Population characteristics
Table 2 shows selected socio-demographic
and health characteristics of respondents
aged 20 years or older reporting hypertension
in the 2008 CCHS share file compared to
the population of the 2009 SLCDC-H. The
2009 SLCDC-H was a representative sample
of the CCHS population for ethnicity, body
mass index, smoking status, self-reported
diabetes, availability of a regular medical
doctor, and number of medical consultations in the past year. A few indicators were
significantly different (i.e. p value < 0.05;
CIs did not overlap). The SLCDC-H population had a mean age of 61.2 years (95% CI:
60.8–61.6) compared with 62.2 years (95%
CI: 61.8–62.5) in the 2008 CCHS, a higher
proportion of respondents with postsecondary graduation (SLCDC-H: 52.0%,
95% CI: 49.7%–54.2%; CCHS: 47.5%,
95% CI: 46.1%–48.9%), and a smaller
proportion of respondents reporting pharmacotherapy for hypertension (SLCDC-H:
82.5%, 95% CI: 80.9%–84.1%; CCHS:
88.6%, 95% CI: 87.7%–89.6%). Significant differences based on a p value of less
than .05 were seen for some categories
within other variables, including male sex,
poor/fair self-rated health, ‘‘active’’ physical activity level, income, and self-reported
heart disease and stroke. However, in these
instances, CIs overlapped and the ratio of
proportions was close to 1 (ranging from
0.87 to 1.27).
Survey response characteristics
An unweighted frequency analysis found
that most questions had less than 1%
missing data (not shown). Although ‘‘don’t
know’’ (DK) and ‘‘refusal’’ (R) options
were allowed on most questions, these
response categories were not read aloud.
Questions with a higher prevalence of DK,
R, or ‘‘not stated’’ answers were clustered
around themes. For instance, respondents
were asked to report their systolic and
diastolic blood pressure levels. Poor recollection was expected, and 18.0% and
22.3% of respondents did not state a valid
answer for systolic and diastolic blood
pressure levels, respectively. Nevertheless,
these questions were intentionally administered to provide baseline information on
awareness of and knowledge about hypertension at the population level.

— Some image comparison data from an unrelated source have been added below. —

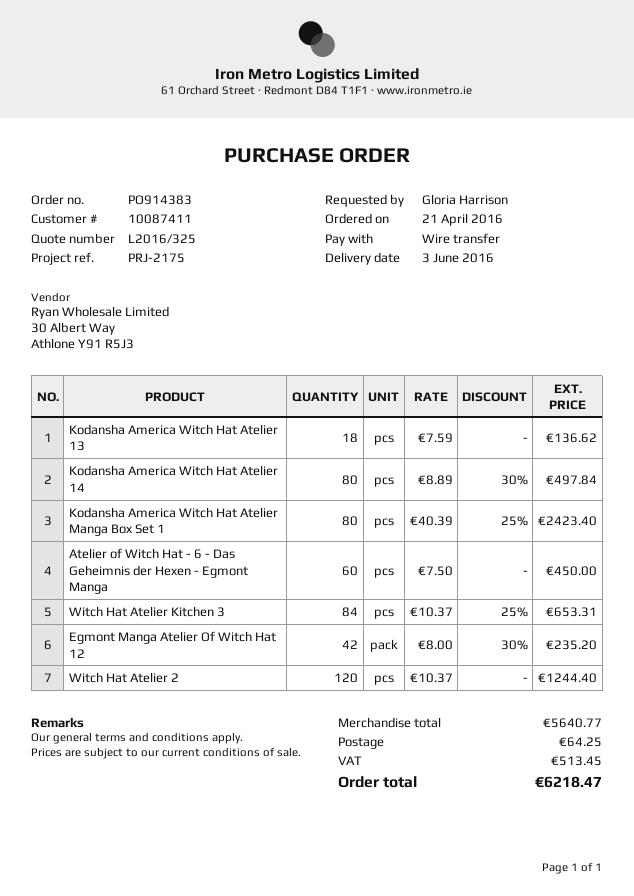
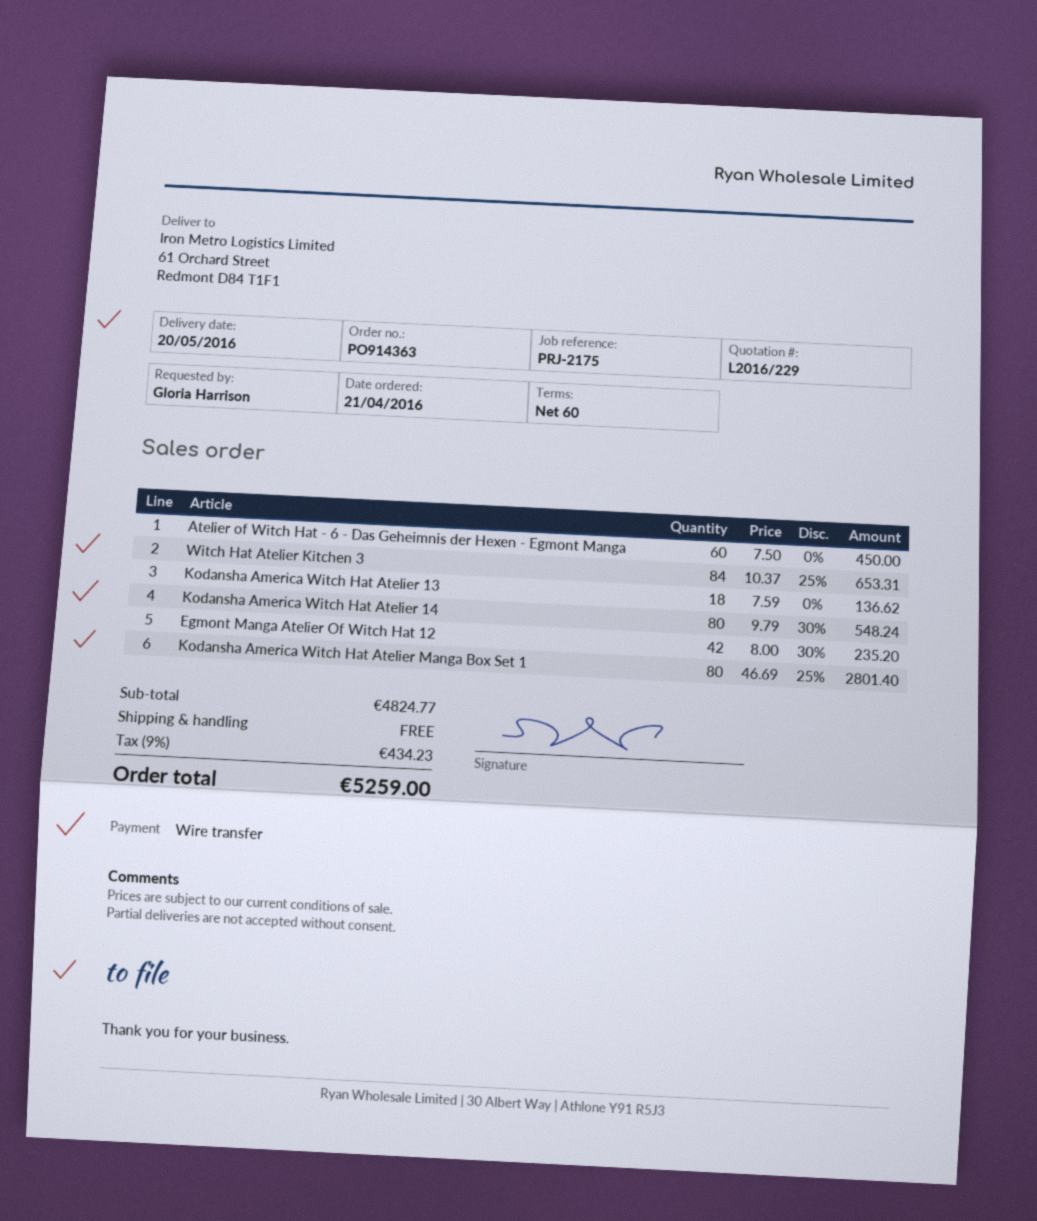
quote number: L2016/325 -> L2016/229
order number: PO914383 -> PO914363
delivery date: 2016-06-03 -> 2016-05-20
Kodansha America Witch Hat Atelier 14: 80 x 8.89 - 30% = 497.84 -> 80 x 9.79 - 30% = 548.24
Kodansha America Witch Hat Atelier Manga Box Set 1: 80 x 40.39 - 25% = 2423.40 -> 80 x 46.69 - 25% = 2801.40
Witch Hat Atelier 2: 120 x 10.37 = 1244.40 -> none
subtotal: 5640.77 -> 4824.77
shipping: 64.25 -> 0.00
tax: 513.45 -> 434.23
total: 6218.47 -> 5259.00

Most response ranges and distribution by
category were reasonable. However, the
most prevalent response for some general
health questions with a five-category
response scale (‘‘excellent’’; ‘‘very good’’;
‘‘good’’; ‘‘fair’’; ‘‘poor’’) was ‘‘good,’’ that
is, a central tendency. This suggests that
the format of some scales could have
contributed to neutral answers.
Discussion
The presented sample survey covers a
wide range of issues affecting Canadians
with hypertension, such as awareness of
blood pressure levels, self-monitoring
practices, clinical recommendations, pharmacotherapy, and strategies for and barriers to self-management. The SLCDC-H
Vol 33, No 4, September 2013 – Chronic Diseases and Injuries in Canada
$
272
has generated several findings to date, and
has quantified a robust profile of
Canadians with hypertension.
Specific findings included a high level of
antihypertensive pharmacotherapy in
Canada (82.5% of adults with hypertension), with an additional 10% of the
population controlling their hypertension
by changes in lifestyle alone.21,22 For
those controlling their hypertension with
medication, neither an increasing number
of medications nor the frequency of dosing
were associated with non-adherence.21
Strategies based on lifestyle change were
reported by an impressive number of
respondents—the majority—but less than
half performed these actions consistently,
and a disconcerting proportion reported
not receiving advice from their health care
professional about lifestyle change strategies.22-24 Further, Gee et al.24 noted that
barriers to ceasing negative health behaviours differed from barriers to initiating
positive behaviours.
Profiles of higher risk sub-groups were
generated, including a description of those
at risk of not engaging in lifestyle behaviour changes or those less likely to
monitor their blood pressure outside of a
health care professional’s office.24,25
Various negative impacts were associated
with a respondent’s sense of poor control
over their hypertension and when a health
care professional does not offer advice or
education on lifestyle management.23,26
Findings such as these provide direction
for targeted interventions.
Overall, the 2009 SLCDC-H represents its
source population, though respondents to
the SLCDC-H are somewhat younger, better
educated, and less likely to be pharmacologically treated for their hypertension. The
effects of this potential selection bias may
be that data represent a newly diagnosed,
potentially healthier group, living with
hypertension for a shorter period of time.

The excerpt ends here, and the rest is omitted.